The study found that outbound FDI leads to a decrease in routine jobs and an increase in creative, knowledge-based roles. As different parts of the UK specialise in different industries and skillsets, the areas losing jobs do not benefit from the new opportunities that emerge downstream.

Areas hit hardest are the Midlands, England’s north and north-west, Wales and peripheral parts of Scotland. The winners are England’s south-east, Aberdeen, Edinburgh, Harrogate, Manchester and Bristol.

The findings are based on job changes within Great Britain’s 229 so-called ‘travel to work’ areas – a proxy for local labour markets – and multinationals’ greenfield investment, mergers and acquisitions abroad between 1998 and 2008. 

FDI policies: a two-way street 

The findings suggest that pushback to outbound investment from parts of the UK is warranted, said Ms Iammarino, but they do not make the case against offshoring, international outsourcing or relocation. “These processes have led to job creation in creative occupations at home,” she said. “But we need to look at the impact of globalisation at the sub-national level to understand where and how to intervene.”

Industrial policies in the UK and elsewhere are often set at a national level, observes Bocconi University’s Luisa Gagliardi, who co-led the study. She said there is a strong case for more region-specific policymaking. “If governments want to address the situation that exists in many industrialised economies nowadays – this concentration of disadvantage and discontent in specific population groups and places – national policies need also to take into account globalisation’s uneven effect within countries,” she says. 

The report also calls for foreign investment policies to encompass outbound activity. “Focusing on promoting inward FDI, without looking at what goes into and out of each region, can create serious problems,” says Ms Iammarino. “Globalisation means inflows and outflows. You cannot concentrate on only one part of the story, as that gets it wrong.” 

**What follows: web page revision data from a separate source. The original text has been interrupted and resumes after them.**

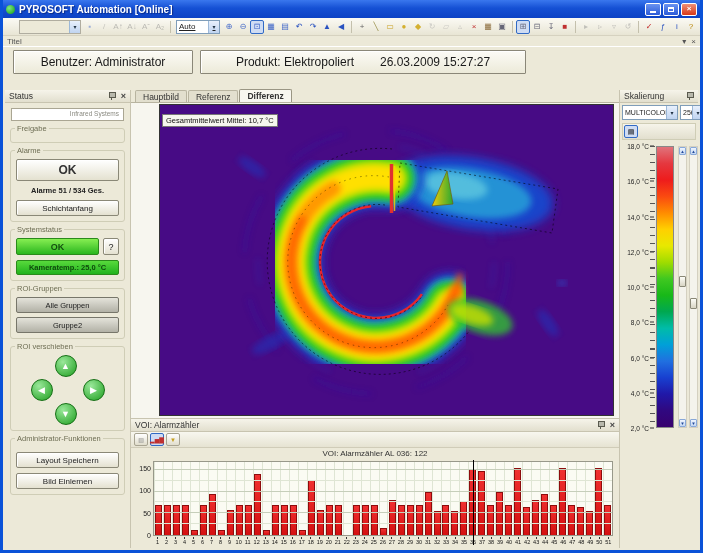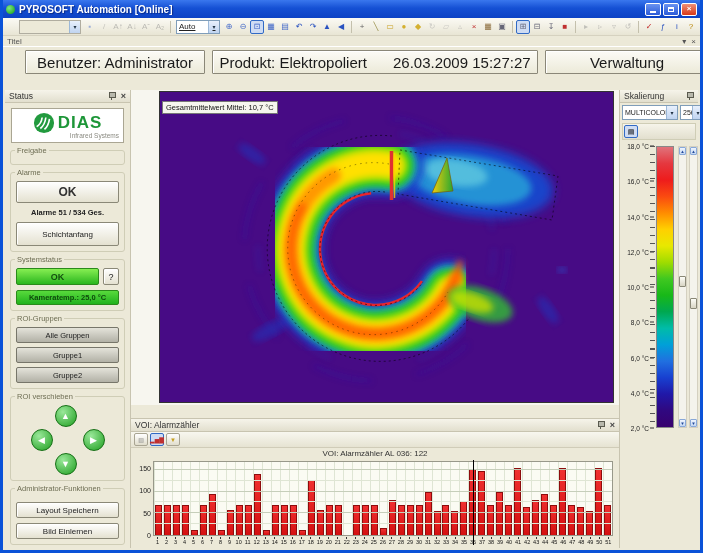--- a/index.html
+++ b/index.html
@@ -48,7 +48,7 @@
   .info-row { height:30px; display:flex; align-items:center; background:#ece9d8; position:relative; }
   .info-box { position:absolute; top:3px; height:24px; border:1px solid #8a8778; border-radius:1px;
               background:linear-gradient(#fcfbf6,#ecead9); box-shadow:inset 1px 1px 0 #fff;
-              display:flex; align-items:center; justify-content:center; font-size:15px; color:#1a1a1a;margin-left:12px; }
+              display:flex; align-items:center; justify-content:center; font-size:12px; color:#1a1a1a; }
   .info-box .gap { width:26px; }
 
   

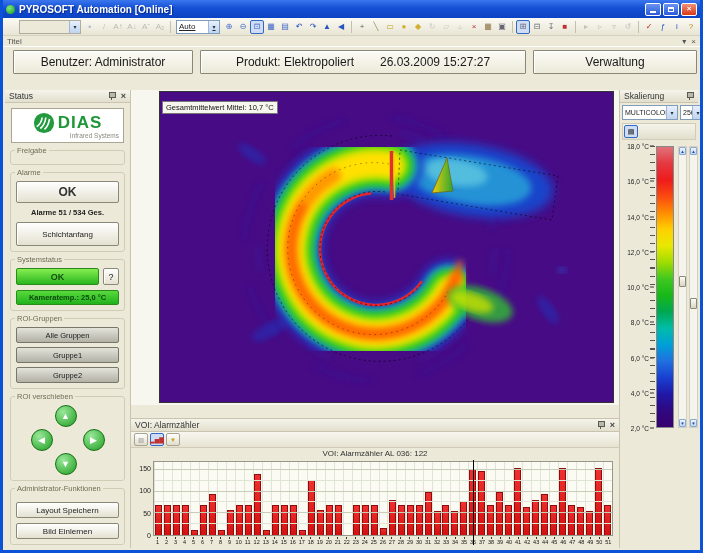--- a/index.html
+++ b/index.html
@@ -241,9 +241,6 @@
       <span class="gap"></span>
       <span>26.03.2009 15:27:27</span>
     </div>
-    <div class="info-box" style="left:530px; width:164px;">
-      <span>Verwaltung</span>
-    </div>
   </div>
 
   <div class="main">

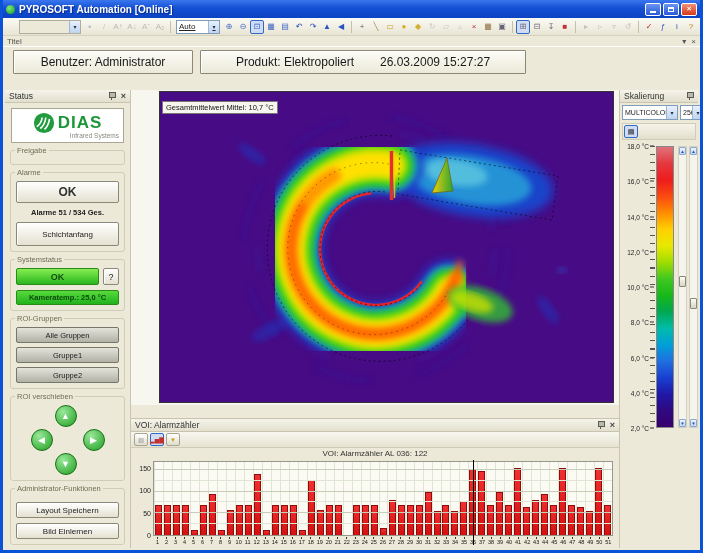--- a/index.html
+++ b/index.html
@@ -315,6 +315,11 @@
     </div>
 
     <div class="center-col">
+      <div class="tabs" id="tabs">
+          <div class="tab">Hauptbild</div>
+          <div class="tab">Referenz</div>
+          <div class="tab active">Differenz</div>
+        </div>
 
       <div class="image-area">
         <div class="thermal">

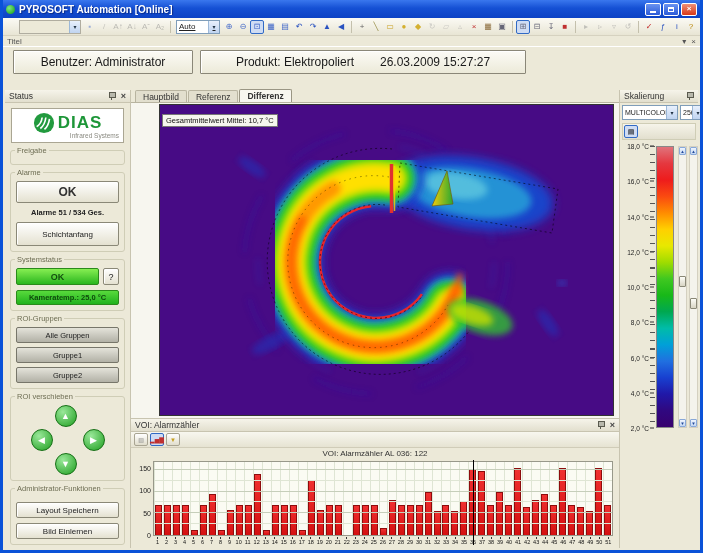--- a/index.html
+++ b/index.html
@@ -254,15 +254,6 @@
       </div>
 
       <div class="logo-box">
-        <div class="logo-top">
-          <svg width="22" height="22" viewBox="0 0 24 24">
-            <circle cx="12" cy="12" r="11" fill="#229a3e"></circle>
-            <path d="M4 16 Q9 13 10 6" stroke="#fff" fill="none" stroke-width="1.8"></path>
-            <path d="M8 18 Q13 14 14 6" stroke="#fff" fill="none" stroke-width="1.8"></path>
-            <path d="M12.5 19 Q17 15 18 7.5" stroke="#fff" fill="none" stroke-width="1.8"></path>
-          </svg>
-          <span class="logo-name">DIAS</span>
-        </div>
         <div class="logo-sub">Infrared Systems</div>
       </div>
 

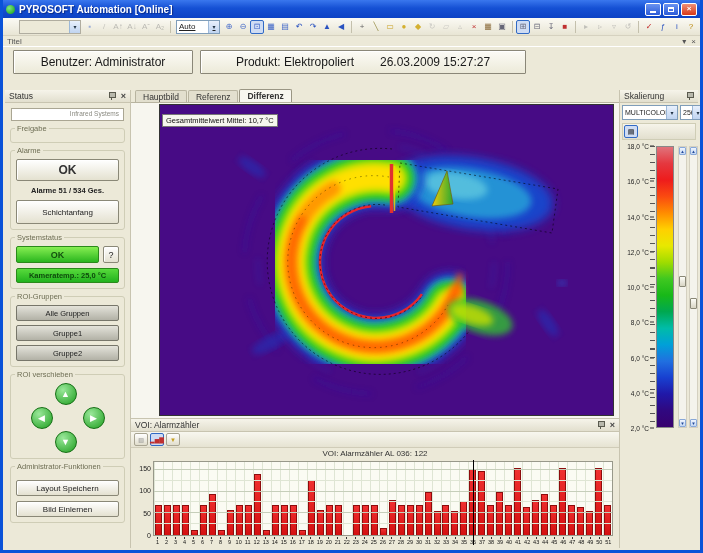--- a/index.html
+++ b/index.html
@@ -265,7 +265,7 @@
         <span class="grp-lbl">Alarme</span>
         <div class="xp-btn big-ok">OK</div>
         <div class="counter-txt">Alarme 51 / 534 Ges.</div>
-        <div class="xp-btn" style="height:24px;">Schichtanfang</div>
+        <div class="xp-btn" style="height:16px;">Schichtanfang</div>
       </div>
 
       <div class="grp">

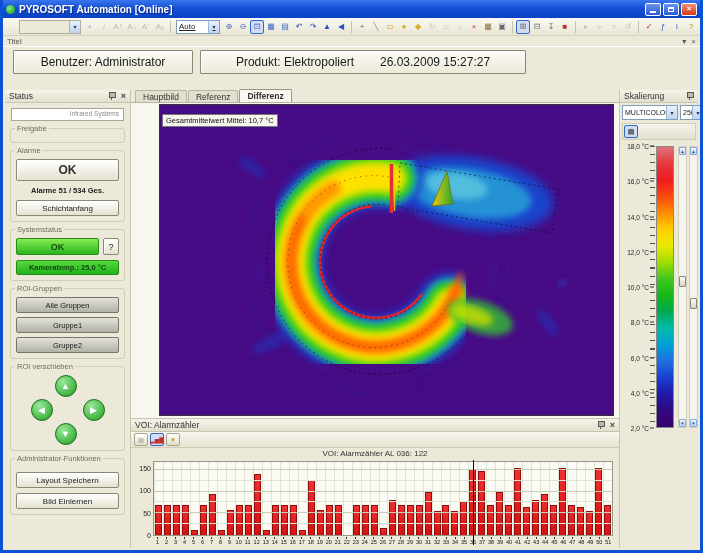--- a/index.html
+++ b/index.html
@@ -281,7 +281,6 @@
         <span class="grp-lbl">ROI-Gruppen</span>
         <div id="roiBtns">
             <div class="roi-btn">Alle Gruppen</div>
-            <div class="roi-btn">Gruppe1</div>
             <div class="roi-btn">Gruppe2</div>
           </div>
       </div>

Different results Stateside

The authors believe their conclusions are applicable to Europe, but a separate study published in April shows a different dynamic is playing out across the Atlantic. 

An analysis of the US labour market by the LSE, the University of Padova and the University of California found that, as in the UK, outbound FDI does not hurt national job numbers, and the newly-created roles require a relatively advanced skillset. 

However “less developed regions benefit the most from the positive returns of outward FDI”, the report states. While this suggests the US’s inter-regional divide is less pronounced than the UK’s, FDI creates inequalities between high-skilled and low-skilled workers living in the same areas.

“The importance of active internationalisation through outward FDI is often neglected in policy debates on both sides of the Atlantic,” says the LSE’s Riccardo Crescenzi, who co-led the research. “Our US study uncovers new opportunities to be leveraged by local development policies, calling for a wider mission for Investment Promotion Agencies in both advanced and less developed regions.”

The US study is based solely on greenfield investment abroad, so the results are not directly comparable.